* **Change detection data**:
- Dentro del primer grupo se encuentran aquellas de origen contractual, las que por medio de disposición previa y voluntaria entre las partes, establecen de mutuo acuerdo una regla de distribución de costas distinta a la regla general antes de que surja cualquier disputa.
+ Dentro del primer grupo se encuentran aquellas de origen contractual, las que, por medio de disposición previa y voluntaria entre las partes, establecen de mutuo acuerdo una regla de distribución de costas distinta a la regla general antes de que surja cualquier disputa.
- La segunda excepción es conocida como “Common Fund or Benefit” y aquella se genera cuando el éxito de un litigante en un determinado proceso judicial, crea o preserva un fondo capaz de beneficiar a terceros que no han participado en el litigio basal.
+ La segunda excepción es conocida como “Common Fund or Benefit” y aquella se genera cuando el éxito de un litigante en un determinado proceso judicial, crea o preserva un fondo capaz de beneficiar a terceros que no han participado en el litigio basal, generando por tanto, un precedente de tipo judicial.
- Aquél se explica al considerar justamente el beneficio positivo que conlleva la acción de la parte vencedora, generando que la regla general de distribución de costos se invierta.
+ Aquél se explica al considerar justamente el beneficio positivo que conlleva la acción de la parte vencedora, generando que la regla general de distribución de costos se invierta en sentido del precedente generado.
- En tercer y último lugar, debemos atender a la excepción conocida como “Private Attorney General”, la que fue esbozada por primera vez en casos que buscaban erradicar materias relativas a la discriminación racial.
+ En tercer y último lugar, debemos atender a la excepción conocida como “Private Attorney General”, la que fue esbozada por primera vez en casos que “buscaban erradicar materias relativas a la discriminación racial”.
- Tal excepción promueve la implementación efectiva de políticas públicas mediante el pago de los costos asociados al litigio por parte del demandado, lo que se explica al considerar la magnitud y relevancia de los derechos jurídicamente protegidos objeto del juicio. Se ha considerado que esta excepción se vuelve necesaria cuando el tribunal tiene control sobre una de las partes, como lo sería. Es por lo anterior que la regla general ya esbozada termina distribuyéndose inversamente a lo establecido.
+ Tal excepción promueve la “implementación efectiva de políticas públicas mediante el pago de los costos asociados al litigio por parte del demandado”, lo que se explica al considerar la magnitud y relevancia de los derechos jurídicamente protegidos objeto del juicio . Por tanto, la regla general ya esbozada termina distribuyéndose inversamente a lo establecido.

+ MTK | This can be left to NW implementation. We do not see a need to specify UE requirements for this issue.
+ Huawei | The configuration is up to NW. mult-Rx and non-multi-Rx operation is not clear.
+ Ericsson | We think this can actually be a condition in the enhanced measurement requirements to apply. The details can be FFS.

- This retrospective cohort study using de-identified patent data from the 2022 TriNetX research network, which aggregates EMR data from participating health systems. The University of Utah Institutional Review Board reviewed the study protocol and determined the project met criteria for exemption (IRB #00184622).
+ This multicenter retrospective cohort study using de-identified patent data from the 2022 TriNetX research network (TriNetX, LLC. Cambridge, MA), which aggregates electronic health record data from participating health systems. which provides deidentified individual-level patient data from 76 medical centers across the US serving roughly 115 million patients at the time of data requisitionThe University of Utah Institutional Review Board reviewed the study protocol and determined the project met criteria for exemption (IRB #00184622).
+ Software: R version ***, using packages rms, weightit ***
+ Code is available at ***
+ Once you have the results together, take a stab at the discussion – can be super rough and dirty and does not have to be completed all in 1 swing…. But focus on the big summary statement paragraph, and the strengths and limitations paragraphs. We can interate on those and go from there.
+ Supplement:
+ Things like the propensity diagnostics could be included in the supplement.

* **WORK REQUEST**: Copy out each record word for word.

* **EXERCISE RESPONSE**:
- Dentro del primer grupo se encuentran aquellas de origen contractual, las que por medio de disposición previa y voluntaria entre las partes, establecen de mutuo acuerdo una regla de distribución de costas distinta a la regla general antes de que surja cualquier disputa.
+ Dentro del primer grupo se encuentran aquellas de origen contractual, las que, por medio de disposición previa y voluntaria entre las partes, establecen de mutuo acuerdo una regla de distribución de costas distinta a la regla general antes de que surja cualquier disputa.
- La segunda excepción es conocida como “Common Fund or Benefit” y aquella se genera cuando el éxito de un litigante en un determinado proceso judicial, crea o preserva un fondo capaz de beneficiar a terceros que no han participado en el litigio basal.
+ La segunda excepción es conocida como “Common Fund or Benefit” y aquella se genera cuando el éxito de un litigante en un determinado proceso judicial, crea o preserva un fondo capaz de beneficiar a terceros que no han participado en el litigio basal, generando por tanto, un precedente de tipo judicial.
- Aquél se explica al considerar justamente el beneficio positivo que conlleva la acción de la parte vencedora, generando que la regla general de distribución de costos se invierta.
+ Aquél se explica al considerar justamente el beneficio positivo que conlleva la acción de la parte vencedora, generando que la regla general de distribución de costos se invierta en sentido del precedente generado.
- En tercer y último lugar, debemos atender a la excepción conocida como “Private Attorney General”, la que fue esbozada por primera vez en casos que buscaban erradicar materias relativas a la discriminación racial.
+ En tercer y último lugar, debemos atender a la excepción conocida como “Private Attorney General”, la que fue esbozada por primera vez en casos que “buscaban erradicar materias relativas a la discriminación racial”.
- Tal excepción promueve la implementación efectiva de políticas públicas mediante el pago de los costos asociados al litigio por parte del demandado, lo que se explica al considerar la magnitud y relevancia de los derechos jurídicamente protegidos objeto del juicio. Se ha considerado que esta excepción se vuelve necesaria cuando el tribunal tiene control sobre una de las partes, como lo sería. Es por lo anterior que la regla general ya esbozada termina distribuyéndose inversamente a lo establecido.
+ Tal excepción promueve la “implementación efectiva de políticas públicas mediante el pago de los costos asociados al litigio por parte del demandado”, lo que se explica al considerar la magnitud y relevancia de los derechos jurídicamente protegidos objeto del juicio . Por tanto, la regla general ya esbozada termina distribuyéndose inversamente a lo establecido.

+ MTK | This can be left to NW implementation. We do not see a need to specify UE requirements for this issue.
+ Huawei | The configuration is up to NW. mult-Rx and non-multi-Rx operation is not clear.
+ Ericsson | We think this can actually be a condition in the enhanced measurement requirements to apply. The details can be FFS.

- This retrospective cohort study using de-identified patent data from the 2022 TriNetX research network, which aggregates EMR data from participating health systems. The University of Utah Institutional Review Board reviewed the study protocol and determined the project met criteria for exemption (IRB #00184622).
+ This multicenter retrospective cohort study using de-identified patent data from the 2022 TriNetX research network (TriNetX, LLC. Cambridge, MA), which aggregates electronic health record data from participating health systems. which provides deidentified individual-level patient data from 76 medical centers across the US serving roughly 115 million patients at the time of data requisitionThe University of Utah Institutional Review Board reviewed the study protocol and determined the project met criteria for exemption (IRB #00184622).
+ Software: R version ***, using packages rms, weightit ***
+ Code is available at ***
+ Once you have the results together, take a stab at the discussion – can be super rough and dirty and does not have to be completed all in 1 swing…. But focus on the big summary statement paragraph, and the strengths and limitations paragraphs. We can interate on those and go from there.
+ Supplement:
+ Things like the propensity diagnostics could be included in the supplement.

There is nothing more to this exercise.